On the other hand, TIMESTAMP (timestamp without time zone) does not store any time zone data. It simply stores a date and time. If a client in a different time zone retrieves a TIMESTAMP value, they might interpret it as being in their local time zone, which could lead to incorrect results.

So, if your application needs to handle time data across different time zones, TIMESTAMPTZ is usually the better choice. It ensures that timestamps are correctly interpreted, no matter where your users are located.

Why do I see cannot delete file, will retry in the logs?

If you are using Windows, we recommend disabling Windows Defender. Windows Defender will scan each new file that it sees. If a file is being scanned, it cannot be deleted. Therefore, QuestDB creates files, Windows Defender scans them, QuestDB goes to clean up and cannot delete the files being scanned.

How can I fix DatabaseError: unexpected token: CURSOR? This query works in PostgreSQL!

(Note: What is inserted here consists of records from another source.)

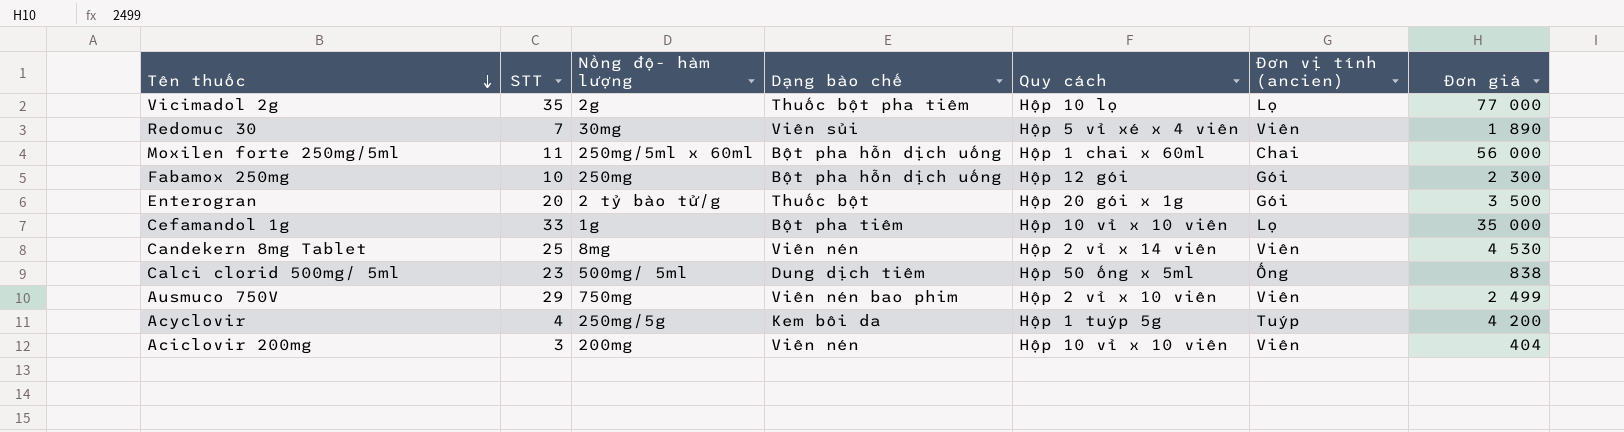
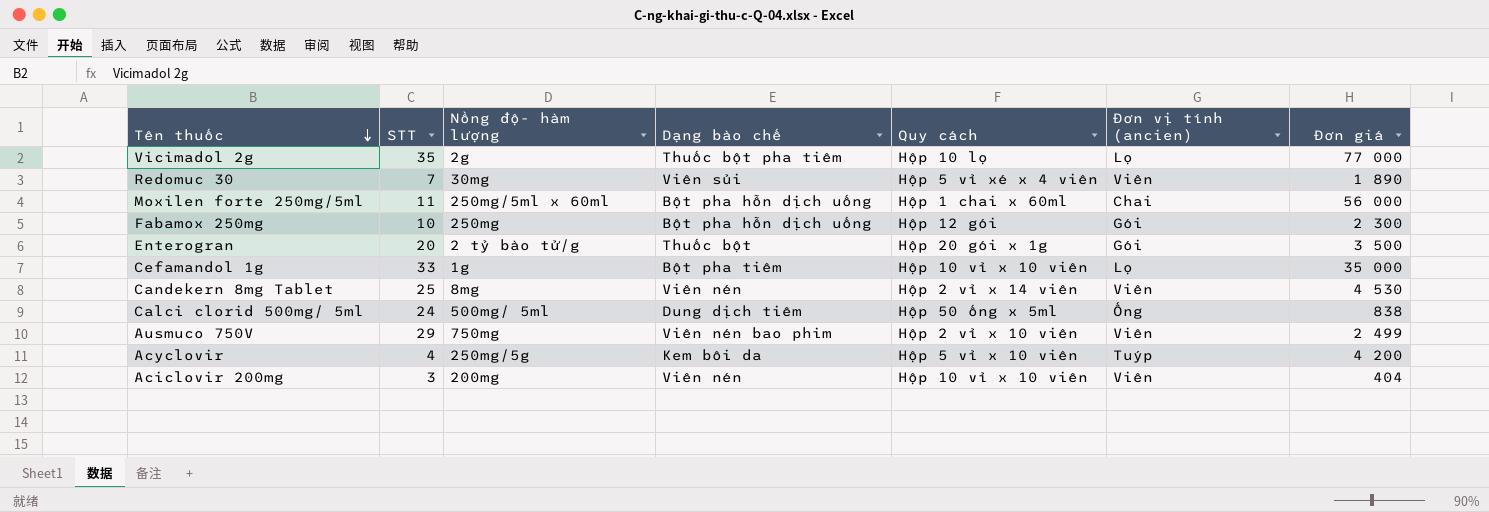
Calci clorid 500mg/ 5ml | STT: 23 -> 24
Acyclovir | Quy cách: Hộp 1 tuýp 5g -> Hộp 5 vỉ x 10 viên

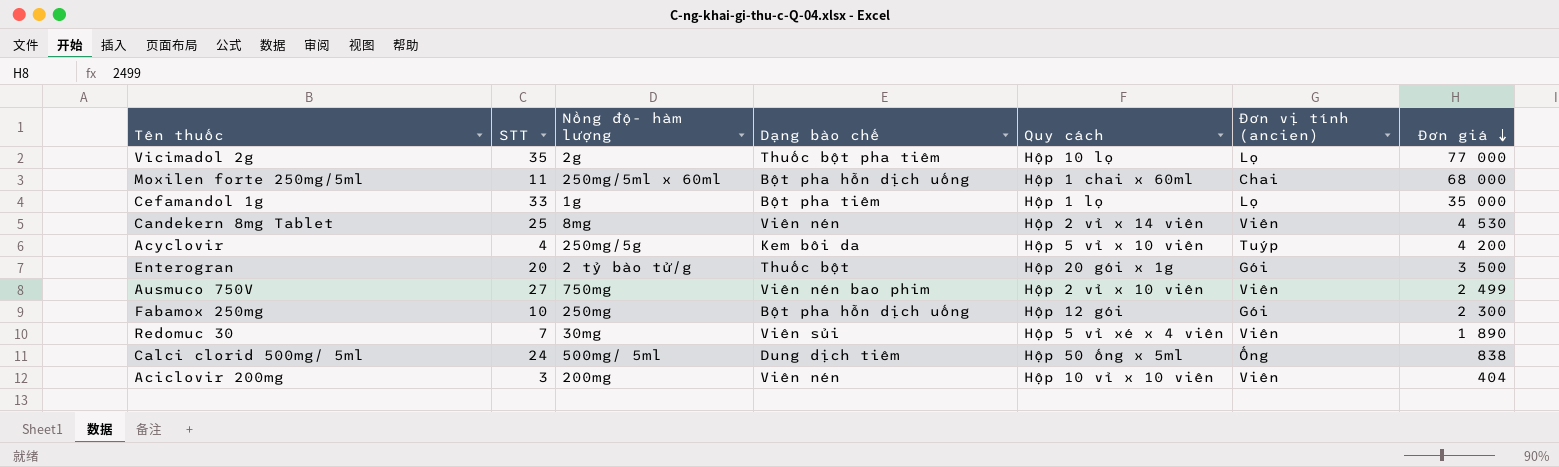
row order: Tên thuốc descending -> Đơn giá descending
Moxilen forte 250mg/5ml | Đơn giá: 56 000 -> 68 000
Cefamandol 1g | Quy cách: Hộp 10 vỉ x 10 viên -> Hộp 1 lọ
Ausmuco 750V | STT: 29 -> 27

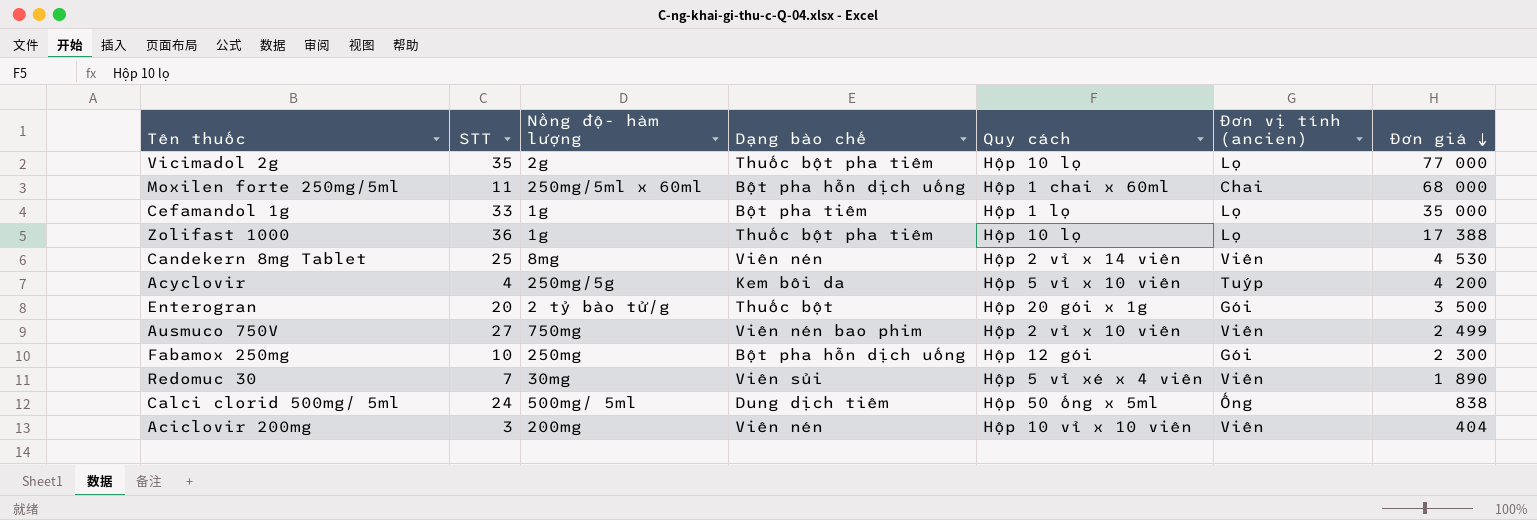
row Zolifast 1000: none -> 36 | 1g | Thuốc bột pha tiêm | Hộp 10 lọ | Lọ | 17 388

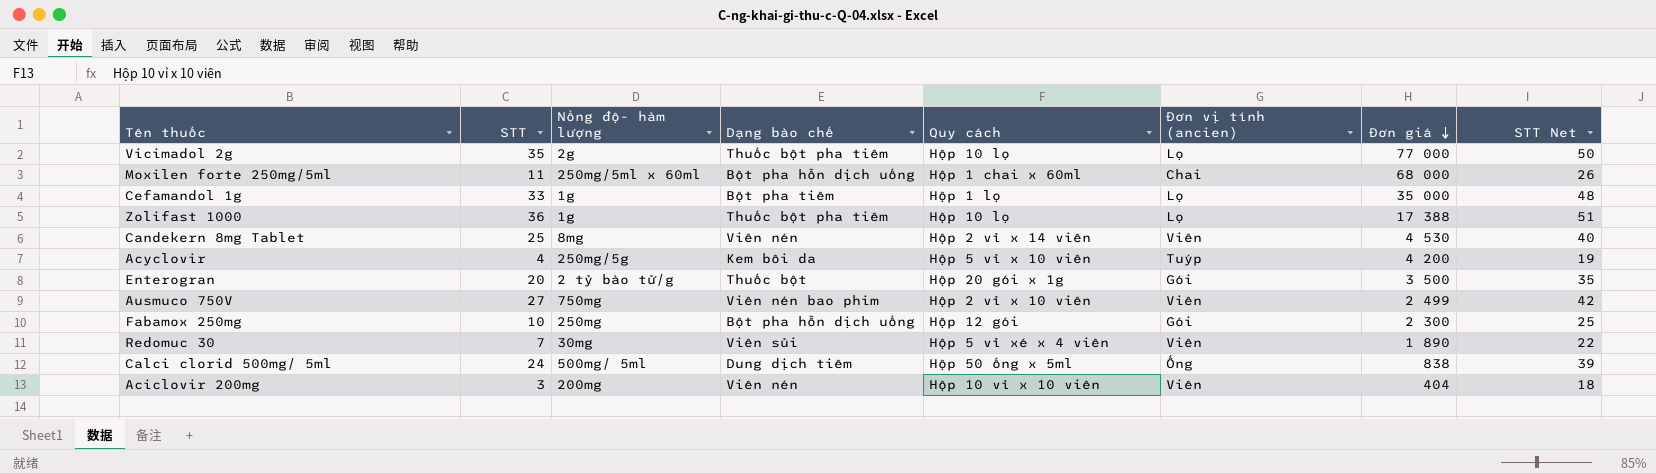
column STT Net | formula: none -> [STT] + 15

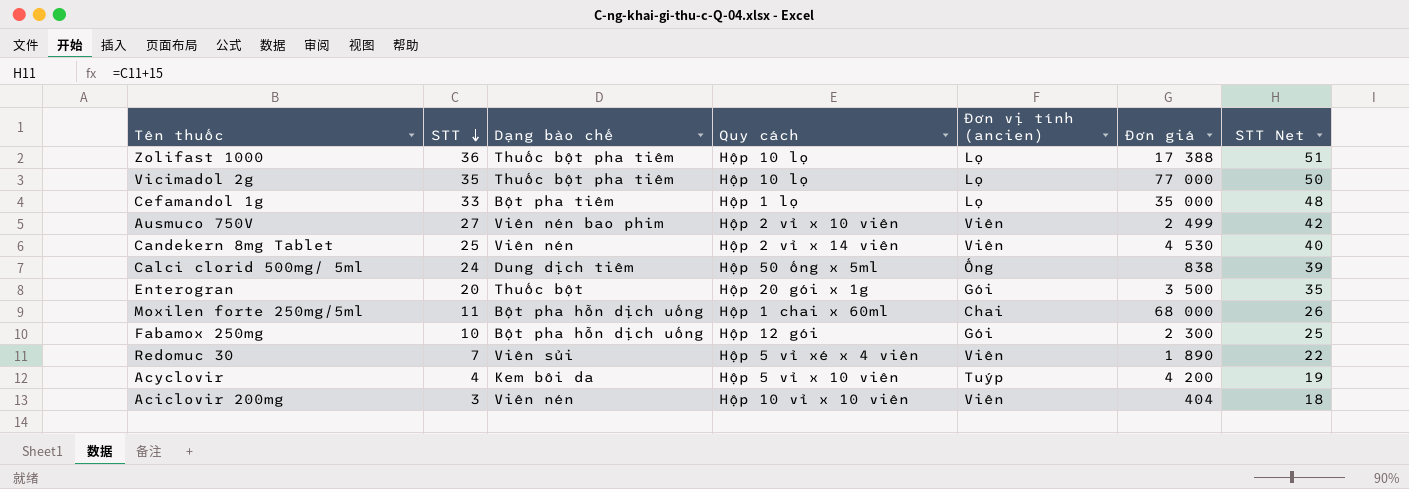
row order: Đơn giá descending -> STT descending
column Nồng độ- hàm lượng | position: 3 -> none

QuestDB does not support scrollable cursors that require explicit creation and management through DECLARE CURSOR and subsequent operations like FETCH. Instead, QuestDB supports non-scrollable, or "forward-only", cursors. This distinction means that while you can iterate over query results sequentially, you cannot navigate backwards or access result positions as you might with scrollable cursors in PostgreSQL.